The U.S. stock market has pared back heavy losses it posted earlier in the week after U.S. President Donald Trump relented on his threat to slap European and NATO nations with tariffs for opposing his push to acquire Greenland. Trump also ruled out the use of military force to take over the semi-autonomous Danish territory, but said the U.S. will still pursue ownership of the country.
In contrast, oil prices have reversed course, slipping nearly 2% after Trump softened threats against Greenland and Iran. While President Trump dominated headlines and discussions at the World Economic Forum (WEF) in Davos 2026 with his Greenland push and concerns over globalism, his controversial claims about renewable energy also drew attention. To wit, Trump claimed that the North Sea has 500 years of Oil & Gas reserves left, and dismissed Europe’s green energy policies as a “scam”. Trump also renewed his criticism of the UK government for restricting oil and gas drilling in the North Sea, as well as its decision to retain the energy profits levy (EPL).
“The United Kingdom produces just one-third of the total energy from all sources that it did in 1999 – think of that, one-third – and they’re sitting on top of the North Sea, one of the greatest reserves anywhere in the world, but they don’t use it, and that’s one reason why their energy has reached catastrophically low levels, with equally high prices,” Trump said.
“There are windmills all over Europe. There are windmills all over the place, and they are losers. One thing I’ve noticed is that the more windmills a country has, the more money that country loses and the worse that country is doing,” Trump said, also claiming that China manufactures windmills and sells them at huge profits but never installs them itself.
However, many of Trump’s claims are verifiably false. The North Sea is a mature oil and gas province, meaning much of the easily accessible oil and gas has already been produced, with over 90% of recoverable reserves extracted in the UK sector.

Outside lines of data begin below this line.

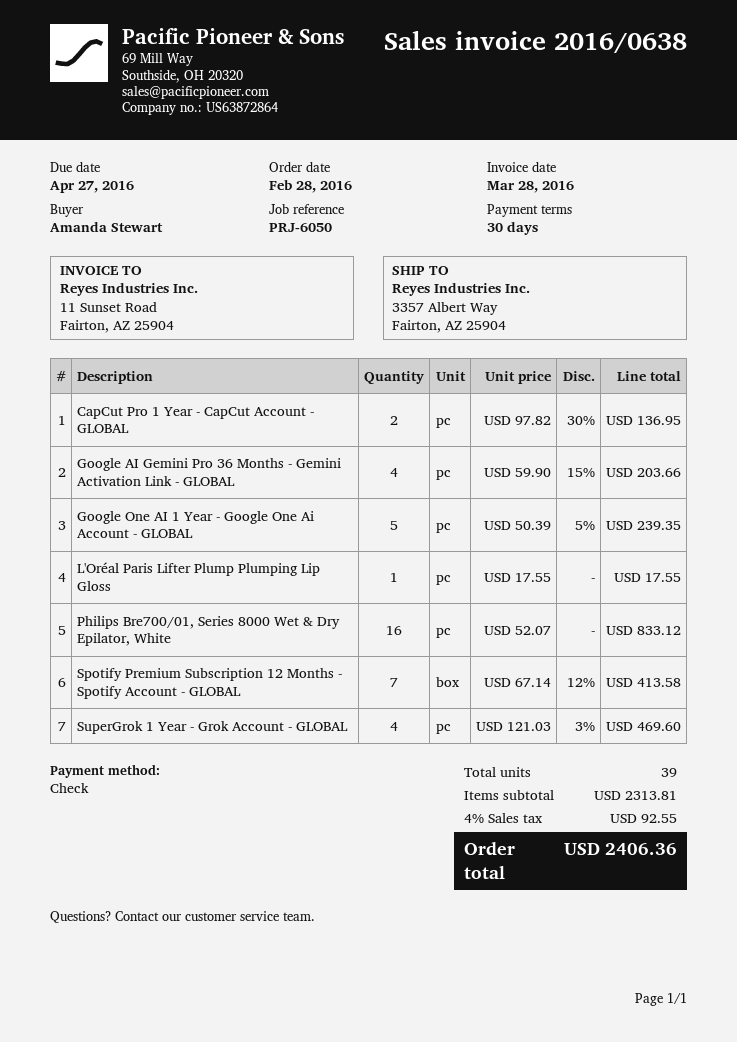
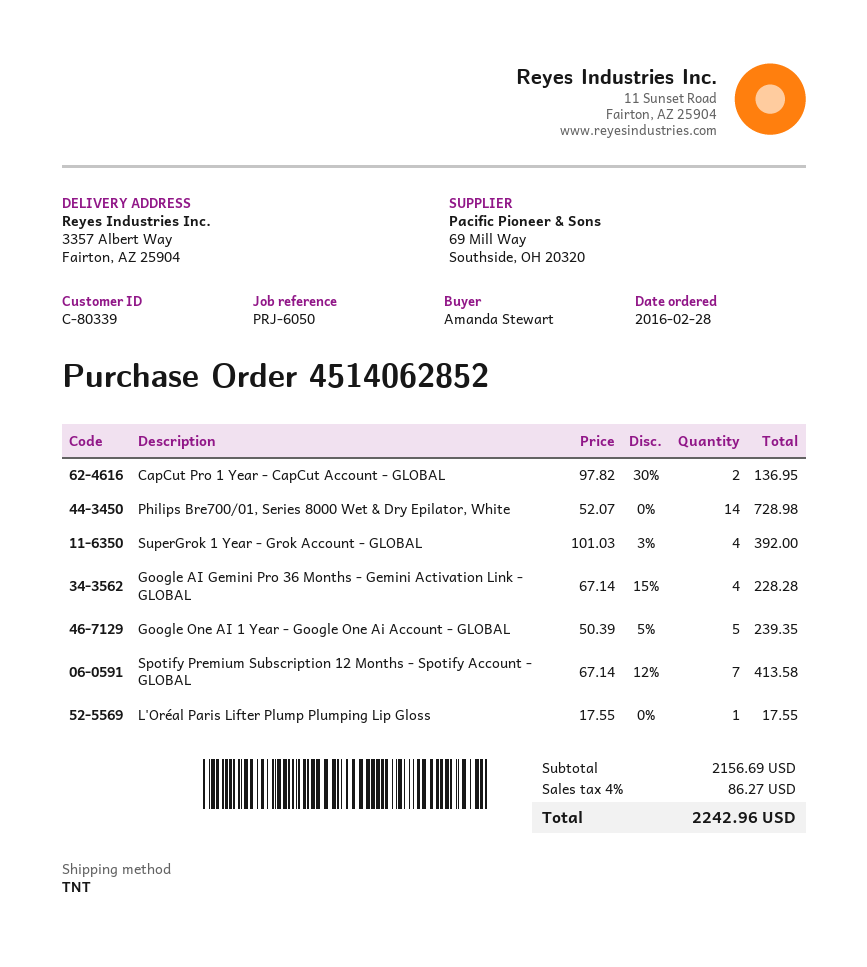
Google AI Gemini Pro 36 Months - Gemini Activation Link - GLOBAL: 4 x 59.90 - 15% = 203.66 -> 4 x 67.14 - 15% = 228.28
Philips Bre700/01, Series 8000 Wet & Dry Epilator, White: 16 x 52.07 = 833.12 -> 14 x 52.07 = 728.98
SuperGrok 1 Year - Grok Account - GLOBAL: 4 x 121.03 - 3% = 469.60 -> 4 x 101.03 - 3% = 392.00
subtotal: 2313.81 -> 2156.69
tax: 4% = 92.55 -> 4% = 86.27
total: 2406.36 -> 2242.96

According to the North Sea Transition Authority (NSTA), the UK's energy regulator, the North Sea has ~2.9 billion barrels of oil equivalent at the end of 2024, suggesting only decades of supply, not hundreds of years as Trump claims.
Indeed, at current production rates, some analyses suggest the remaining reserves might last only about seven years, not centuries, highlighting the extreme overestimation in Trump's claim. The UK’s indigenous crude oil production in 2024 clocked in at ~320,000 barrels per day, enough for just 20% of the country’s consumption. To exacerbate matters, only 13% of that oil is refined in the country, a figure the ECIU has projected will fall to 1% by 2030 as North Sea production continues to decline.
“After more than fifty years, the UK has burned most of its gas and what’s left of the oil is increasingly difficult and expensive to extract,’’ Tessa Khan, executive director at environmental campaign group Uplift, said. “Regardless of any new drilling, the UK will be dependent on gas imports for nearly two-thirds of its gas in just five years time and almost 100 per cent by 2050.”
Trump’s claims about wind energy in Europe and China are also erroneous. An analysis by University College London has revealed that wind energy has lowered UK energy imports by 12% via interconnectors into the country and saved British consumers ~£104 billion ($140 billion) on their energy bills between 2010 and 2023. Wind energy is generally cheaper than most other power sources in Europe, particularly when compared to fossil fuel alternatives.
Despite recent inflationary pressures causing a temporary pause in cost reductions, onshore wind remains one of the most affordable sources of new electricity, frequently undercutting new coal and gas plants. The Levelized Cost of Electricity (LCOE) for wind dropped dramatically by over 60% between 2010 and 2021. While costs plateaued or rose slightly around 2022–2023 due to supply chain issues and rising interest rates, they are expected to fall again as inflation eases and turbine prices recover. High gas prices, which exceeded €50/MWh in 2024, make renewable energy like wind a much cheaper alternative.
And finally, Trump’s claims about wind energy in China appear to be only partly true. According to a report by Ember, China spent $625 billion on clean energy investments in 2024, good for 31% of the global total, making it the biggest investor in renewable energy worldwide. Contrary to Trump’s claims, data indicates that China leads the world in wind power deployment, with installed capacity exceeding 600 GW by early 2026, and with the country accelerating deployment in recent years (around 100 GW in 2025 alone). China operates almost half of the world's offshore wind capacity, reaching 52 GW in 2025, more than the EU and UK combined.